▸ **What you are asked to do**:
The entries below need to be transcribed exactly, without their images.

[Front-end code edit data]
....

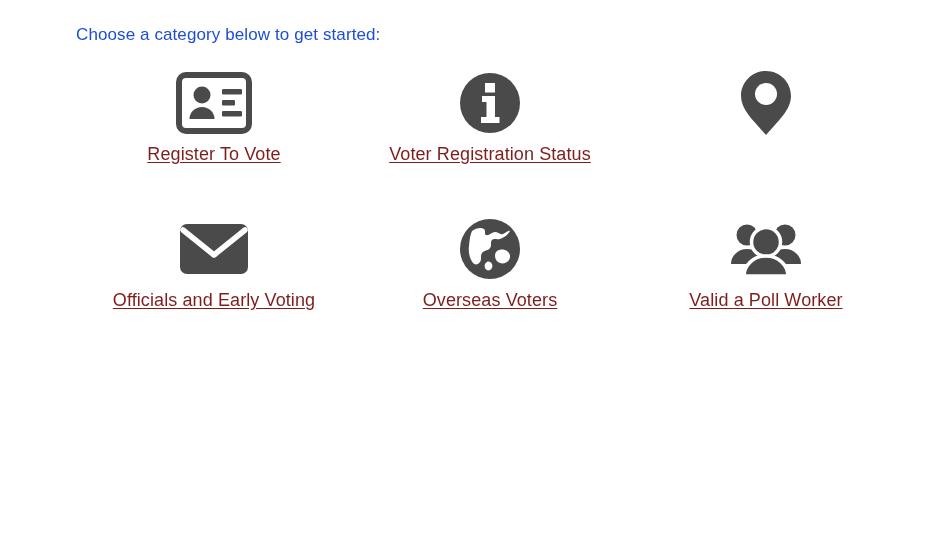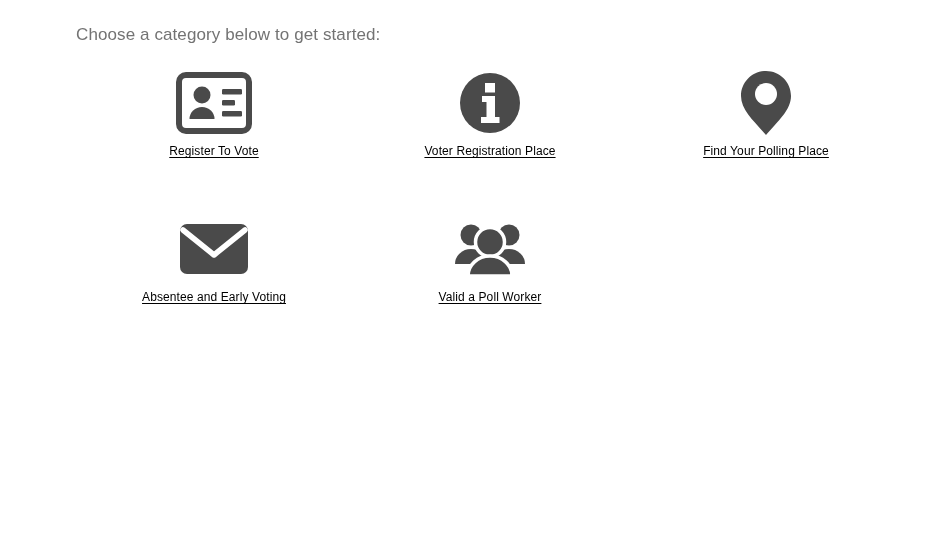"Choose a category below to" .intro { color: #737373 -> #1d4ed8 }
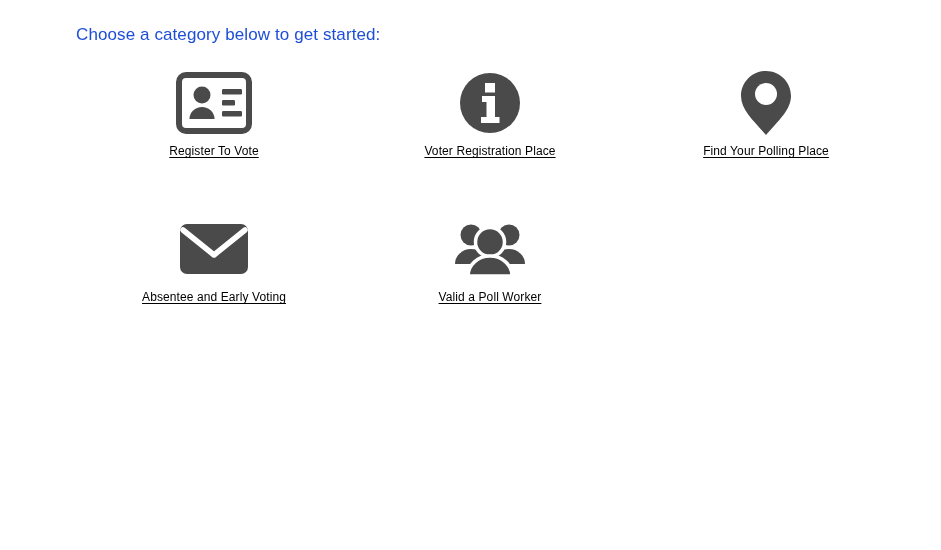"Register To Vote" .cell-label { color: #000000 -> #7f1d1d; font-size: 12px -> 18px }
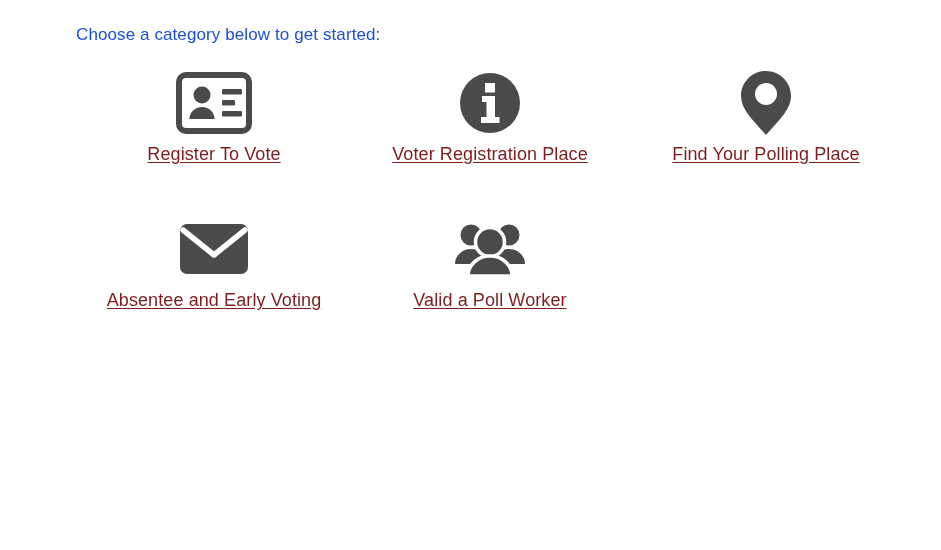"Voter Registration Place" span.cell-label { text: Place -> Status }
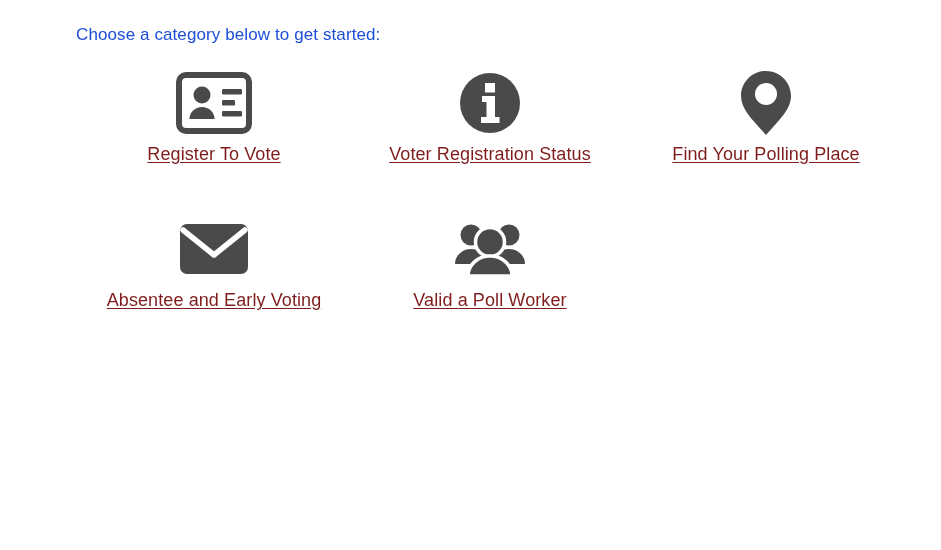"Find Your Polling Place" span.cell-label { html: <span>Find Your Polling Place</span> -> none }
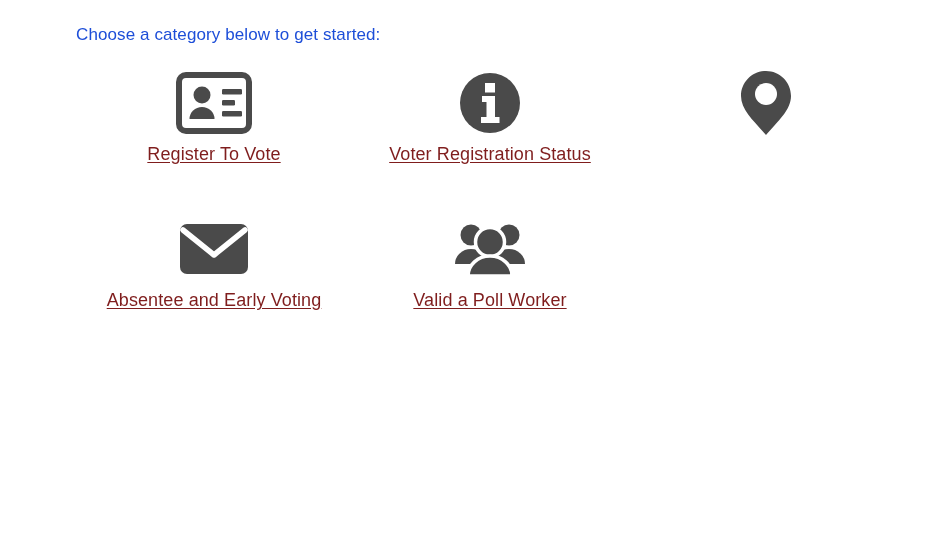"Absentee and Early Voting" span.cell-label { text: Absentee -> Officials }
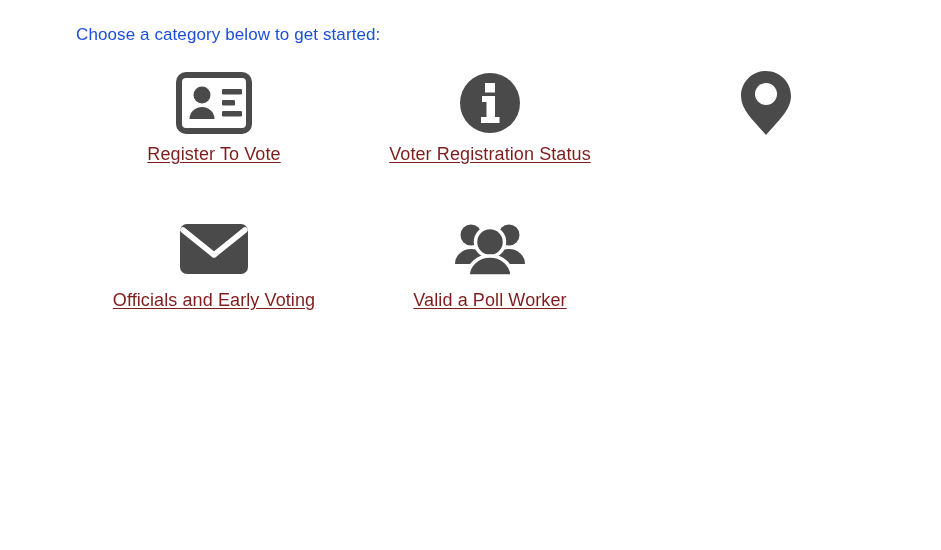"Overseas Voters" a.cell { html: none -> <a> <span> <svg> <circle></circle> <path></path> <path></path> <path></path> </svg> </span> <span>Overseas Voters</span> </a> }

....

▸ **The completed task**:
"Choose a category below to" .intro { color: #737373 -> #1d4ed8 }
"Register To Vote" .cell-label { color: #000000 -> #7f1d1d; font-size: 12px -> 18px }
"Voter Registration Place" span.cell-label { text: Place -> Status }
"Find Your Polling Place" span.cell-label { html: <span>Find Your Polling Place</span> -> none }
"Absentee and Early Voting" span.cell-label { text: Absentee -> Officials }
"Overseas Voters" a.cell { html: none -> <a> <span> <svg> <circle></circle> <path></path> <path></path> <path></path> </svg> </span> <span>Overseas Voters</span> </a> }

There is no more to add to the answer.